Gen walked over, offered her hand, and a smile. “Welcome to the family, Wolfe. I’m Gen.”
He paused. For one long, endless second, she wondered if he’d diss her. Instead, his hand clasped hers, warm and strong and safe. “Nice to meet you.”
All Gen knew about him was that he’d once been homeless, then lived in Milan with Sawyer and Julietta, and now stayed in New York with Max and Carina. He was also attending NYU for business. Since they were both attending the same college, he’d been seated next to her at dinner.
They fell into an easy camaraderie. Somehow, she understood he held secrets so deep and dark they may never come to light. She didn’t care. She sensed on a gut-level instinct he had more honor than most men his age.
After dinner, they’d found themselves alone, talking outside. She’d asked a bunch of questions, wanting to get to know him, but he only gave one-word answers. Tension tightened his frame, and she realized he grew more and more distant. Fragments of the conversation drifted past her memory.
“DON’T YOU LIKE TO talk about yourself?” she asked curiously. This man, who her twin sister pronounced extremely fuckable, seemed so much more than his shaved head, tats, and leather wristbands. Secrets danced in his eyes. She also sensed they were painful. Another reason he didn’t like to talk?
“No,” he answered. “I don’t talk about the past. Just today.”
His answer fascinated her. A deep connection flowed between them, as if they’d met in another life and time and were just now picking up where they left off. “So I won’t ask you any other questions. We’ll just be friends.”
The need and suspicion mingled in those gorgeous blue eyes. “Friends? I bet one day you’ll ask me stuff. Get mad at me for not sharing. Girls do that.”
She smiled. She wasn’t like most girls. “Pinky promise, then. We won’t discuss either of our pasts unless you want to. No questions.” She liked the idea of having a clean slate with this man. Someone who didn’t judge her on previous actions or performance, but accepted her for the woman she was at the moment.
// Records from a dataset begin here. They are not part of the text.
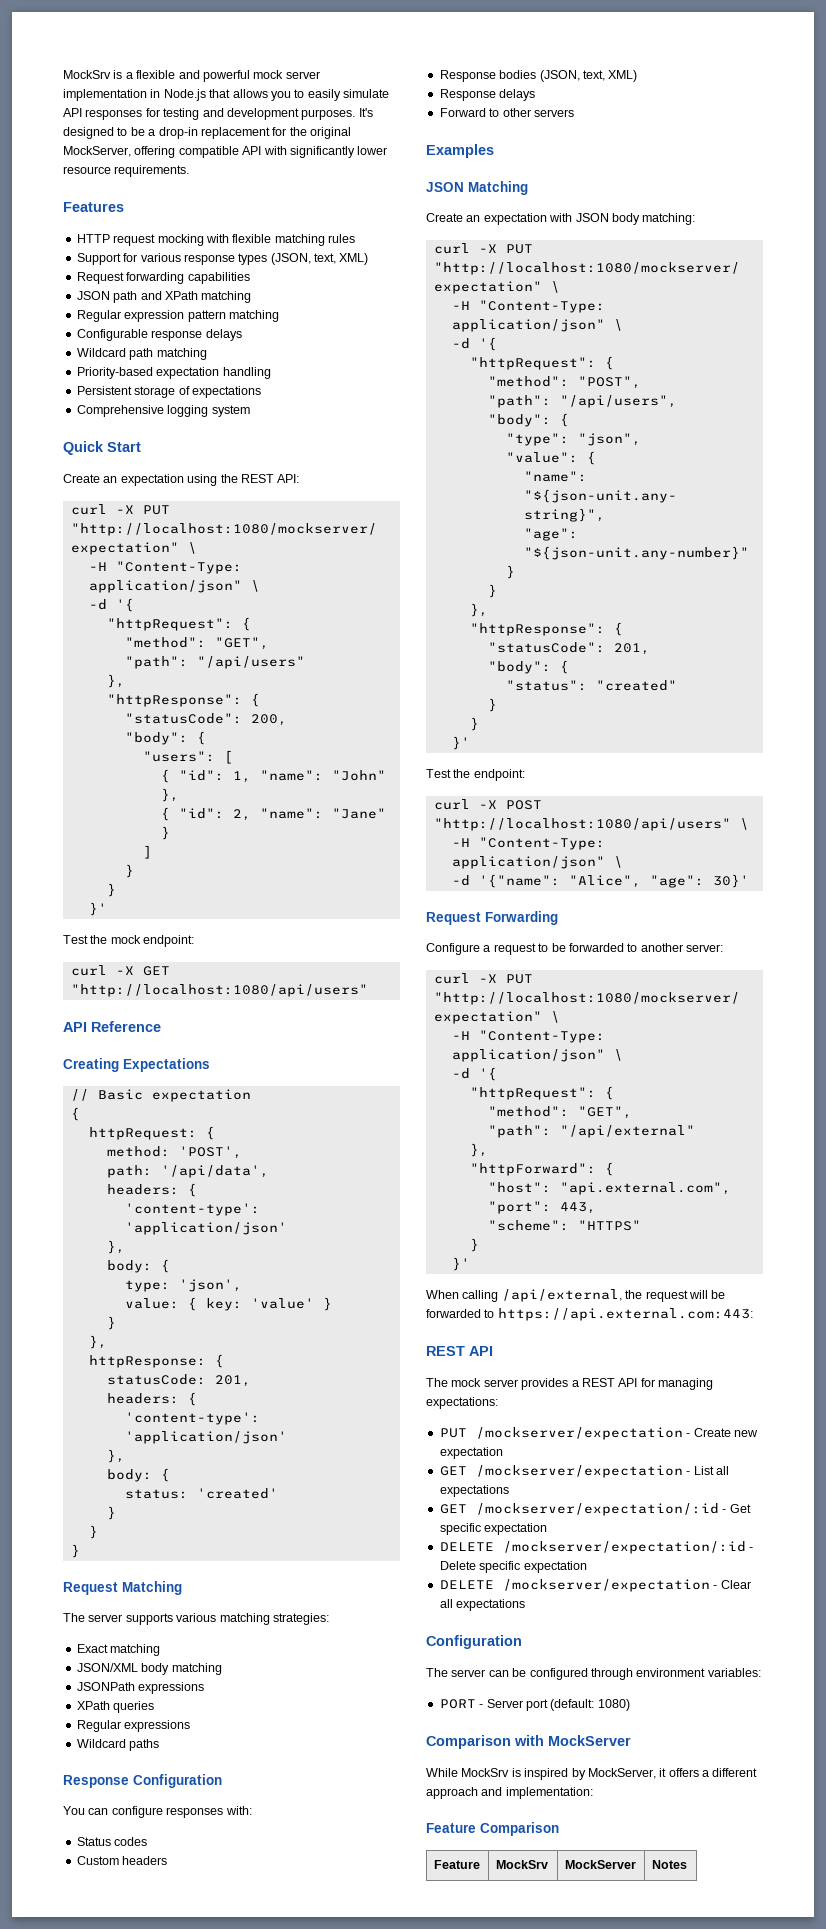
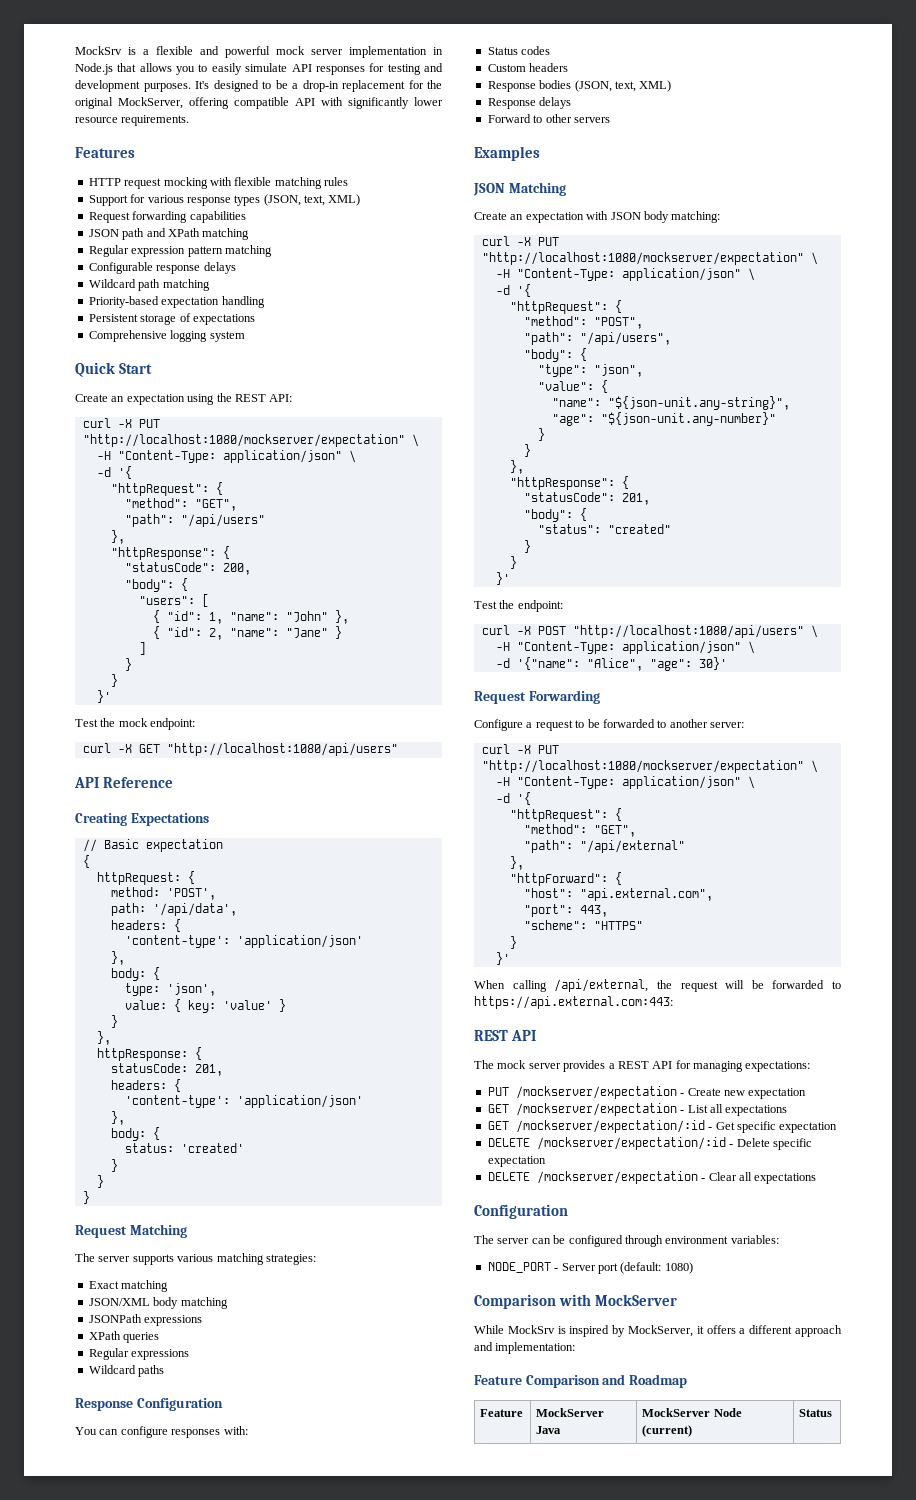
- PORT - Server port (default: 1080)
+ NODE_PORT - Server port (default: 1080)
- Feature Comparison
+ Feature Comparison and Roadmap
- Feature | MockSrv | MockServer | Notes
+ Feature | MockServer Java | MockServer Node (current) | Status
He crinkled his brow. “Pinky promise?”
She sighed with impatience. “You know a better way? A swear is a swear.”
He reached his hand out tentatively. Their pinkies twisted and locked. Pure energy rushed between them, but it was like a nice, heady buzz that made her feel good in her tummy. “Pinky swear,” he said gruffly.
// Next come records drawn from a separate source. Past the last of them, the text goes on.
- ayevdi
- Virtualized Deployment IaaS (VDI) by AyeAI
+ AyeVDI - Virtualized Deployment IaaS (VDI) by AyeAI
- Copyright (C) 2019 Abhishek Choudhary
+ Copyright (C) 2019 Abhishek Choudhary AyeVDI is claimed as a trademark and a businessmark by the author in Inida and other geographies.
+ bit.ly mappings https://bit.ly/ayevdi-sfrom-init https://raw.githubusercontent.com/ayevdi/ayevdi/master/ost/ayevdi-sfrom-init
“Pinky swear,” she repeated.
And then the best part of all happened. For the first time since they’d met, he smiled at her. Her heart lifted and filled up, and Gen knew she’d be happy around that smile all the time. Finally, she had a guy to tell her secrets to and with whom she could be safe, laugh, and just enjoy the moment.
YEARS LATER, IZZY STILL drove her crazy questioning why she wouldn’t fuck him. Even Kate, Kennedy, and Arilyn—her closest girlfriends—wondered aloud why they’d never hooked up. Gen noticed the general attraction, but she was able to glimpse the big picture. Wolfe couldn’t hold on to a relationship. He loved sex and teased her with details of his greatest escapades while she groaned and covered her face, screaming “TMI!” But it was just about the physical. When it came to emotional commitment, he checked out, and Gen realized what they had was so much deeper and more meaningful than a quickie affair.
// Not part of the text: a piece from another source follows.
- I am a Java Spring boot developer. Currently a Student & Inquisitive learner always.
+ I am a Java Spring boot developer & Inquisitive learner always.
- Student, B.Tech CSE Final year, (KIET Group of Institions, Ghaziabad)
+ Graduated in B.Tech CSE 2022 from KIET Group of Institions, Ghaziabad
She studied him in his navy blue board shorts and wondered why their relationship was so easy, even from the start. Maybe because she let him be who he wanted and lifted the threat of painstaking questions. They were able to accept each other on their own terms. Maybe because she allowed him to show her who he was now without expectations of who he had been. And she bet it had been very, very bad.
He poised on the end of the deck in full masculine glory and cocked a brow. Her tummy tumbled, then steadied. She was used to it and never analyzed the sensation. He was an attractive male and she’d have to be dead not to have a physical reaction. The occasional attraction was easily dealt with when she thought of losing their friendship. “Coming in?”
“No.”
“Thought you grew up in the country. Come on, Gen. I hate when you act like a girl.”
She stuck out her tongue and snagged another beer. Then she plopped her butt onto a fat rock and stretched her legs out. “I am a girl, you idiot. There are bugs and fish and things in there. No way.”
“You disappoint me.”
He got ready to dive and her inner devil ignited to life after months of being on vacation. “Better watch the spider crawling up your leg.”
“What!” He hopped from foot to foot in a clumsy dance, reaching down and swiping his legs in a parody of comedy. Then he toppled into the water.